Everyone was going to work together for a while. The Trust would work with the Wretches and
Chinese. Put out the fires, search for survivors, grab power. Businesses on hold. The cops would be cops, but leave the gangs alone. Together we would rebuild the city. Our way.
In a back room of the baths, Fat Jimmy kept an arsenal. The others had already found their weapons. I stared, overwhelmed. All new to me. Never used more than what was lying around or what someone handed me. Rows of guns, blades, and bludgeons. Fat Jimmy collected destruction. Firearms of kinds I had never seen. A collection of pipes, both steel and lead. If not for the other weapons, a hardware store display. Well maintained but not unused. Scuffs on every club. Stains on knives. Notches on guns.
“You must have made an impression,” the girl said, walking into the room behind me.
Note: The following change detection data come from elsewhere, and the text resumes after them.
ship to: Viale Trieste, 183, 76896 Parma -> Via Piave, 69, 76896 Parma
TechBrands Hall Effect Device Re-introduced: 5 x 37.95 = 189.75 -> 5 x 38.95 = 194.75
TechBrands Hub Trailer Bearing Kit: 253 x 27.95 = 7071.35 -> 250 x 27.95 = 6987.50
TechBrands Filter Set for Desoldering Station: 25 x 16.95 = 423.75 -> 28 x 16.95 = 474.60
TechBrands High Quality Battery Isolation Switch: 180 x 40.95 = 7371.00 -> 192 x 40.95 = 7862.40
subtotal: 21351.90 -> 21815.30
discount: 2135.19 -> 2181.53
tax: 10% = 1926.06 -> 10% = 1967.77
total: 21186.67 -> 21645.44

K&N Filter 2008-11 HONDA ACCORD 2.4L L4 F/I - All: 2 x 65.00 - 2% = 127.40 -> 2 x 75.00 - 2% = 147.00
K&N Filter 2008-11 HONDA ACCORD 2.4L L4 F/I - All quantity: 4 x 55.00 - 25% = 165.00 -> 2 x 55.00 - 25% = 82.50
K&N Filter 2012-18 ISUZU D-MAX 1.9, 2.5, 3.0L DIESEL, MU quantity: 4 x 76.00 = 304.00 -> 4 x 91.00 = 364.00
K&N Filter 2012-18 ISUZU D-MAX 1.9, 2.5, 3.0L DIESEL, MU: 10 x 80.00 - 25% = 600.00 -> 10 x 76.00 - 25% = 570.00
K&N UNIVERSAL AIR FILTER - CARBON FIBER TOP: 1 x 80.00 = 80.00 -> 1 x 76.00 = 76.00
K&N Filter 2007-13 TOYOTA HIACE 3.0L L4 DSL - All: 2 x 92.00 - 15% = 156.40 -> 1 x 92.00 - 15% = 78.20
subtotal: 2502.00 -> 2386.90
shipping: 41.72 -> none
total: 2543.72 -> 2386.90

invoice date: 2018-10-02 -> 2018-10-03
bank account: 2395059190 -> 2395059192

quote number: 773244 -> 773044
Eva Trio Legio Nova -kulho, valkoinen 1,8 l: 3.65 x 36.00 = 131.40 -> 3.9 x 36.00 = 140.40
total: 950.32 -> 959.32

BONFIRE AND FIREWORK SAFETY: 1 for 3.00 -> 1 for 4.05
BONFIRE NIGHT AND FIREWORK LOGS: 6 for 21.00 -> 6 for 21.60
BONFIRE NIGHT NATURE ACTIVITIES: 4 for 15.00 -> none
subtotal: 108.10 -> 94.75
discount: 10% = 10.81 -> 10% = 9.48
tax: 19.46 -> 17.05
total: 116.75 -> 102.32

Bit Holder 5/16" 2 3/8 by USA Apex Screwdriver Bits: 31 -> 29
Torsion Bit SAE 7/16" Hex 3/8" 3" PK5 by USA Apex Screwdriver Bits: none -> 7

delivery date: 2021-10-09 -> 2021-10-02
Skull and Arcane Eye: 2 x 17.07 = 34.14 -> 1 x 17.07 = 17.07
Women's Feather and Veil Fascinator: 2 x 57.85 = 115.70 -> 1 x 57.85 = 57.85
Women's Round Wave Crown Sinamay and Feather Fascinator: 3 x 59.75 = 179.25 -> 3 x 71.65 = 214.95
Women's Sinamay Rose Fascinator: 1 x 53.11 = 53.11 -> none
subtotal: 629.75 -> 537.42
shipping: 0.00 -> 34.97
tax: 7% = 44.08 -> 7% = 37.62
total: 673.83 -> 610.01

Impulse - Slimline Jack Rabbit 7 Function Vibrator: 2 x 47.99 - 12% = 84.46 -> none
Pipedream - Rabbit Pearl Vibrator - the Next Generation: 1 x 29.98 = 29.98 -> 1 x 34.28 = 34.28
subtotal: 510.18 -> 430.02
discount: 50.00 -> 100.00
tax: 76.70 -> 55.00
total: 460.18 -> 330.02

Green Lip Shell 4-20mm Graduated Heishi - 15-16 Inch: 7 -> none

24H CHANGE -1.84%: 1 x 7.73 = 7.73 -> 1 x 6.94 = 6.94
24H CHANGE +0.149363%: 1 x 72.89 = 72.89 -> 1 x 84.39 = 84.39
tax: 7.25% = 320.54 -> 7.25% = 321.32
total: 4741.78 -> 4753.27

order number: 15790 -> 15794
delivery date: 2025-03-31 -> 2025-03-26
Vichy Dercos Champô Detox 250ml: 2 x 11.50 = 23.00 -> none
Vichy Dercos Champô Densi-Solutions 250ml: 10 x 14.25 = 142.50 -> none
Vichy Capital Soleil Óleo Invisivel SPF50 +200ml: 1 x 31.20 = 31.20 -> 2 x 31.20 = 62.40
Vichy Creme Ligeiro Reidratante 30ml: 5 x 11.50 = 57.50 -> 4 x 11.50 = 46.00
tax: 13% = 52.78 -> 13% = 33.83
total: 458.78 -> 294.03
“It feels like history,” I said. “With me in the middle.”
“You made an impression on me. That’s for sure.”
“I’m not going to do anything until I know you’re safe.”
She looked at a revolver on the table. Picked it up. Felt its weight. Held it toward me. “Take this one. It’ll fit your hand. I have a good feeling about it. That it might save your life.”
I took it. Our hands brushed for an instant.
“You’ve got it all wrong,” she said. “I kept you safe. And now it’s over. You don’t need me anymore.”
“I’m not joking. It’s still dangerous out there. Fighting is only done for those that know it’s done. Let me get you home.”
“I don’t know if I’m going home.”
Sal poked his head into the room. About to say something. Saw us together. Paused. Then, “A minute to say your good-byes, Romeo.” He left.
“Maybe we were only meant to know each other today,” she said. “Today was our day.”
“That’s not how it works.”
“It’s exactly how it works.”
We stood there. Our minute passing. Looking at each other. Words failing.
“I’ll find you,” I said.
“I bet you will.”
She reached up to my face. Still holding the pistol, I put my hands around her waist. We held each other. We kissed. One last look. One last kiss. That was it.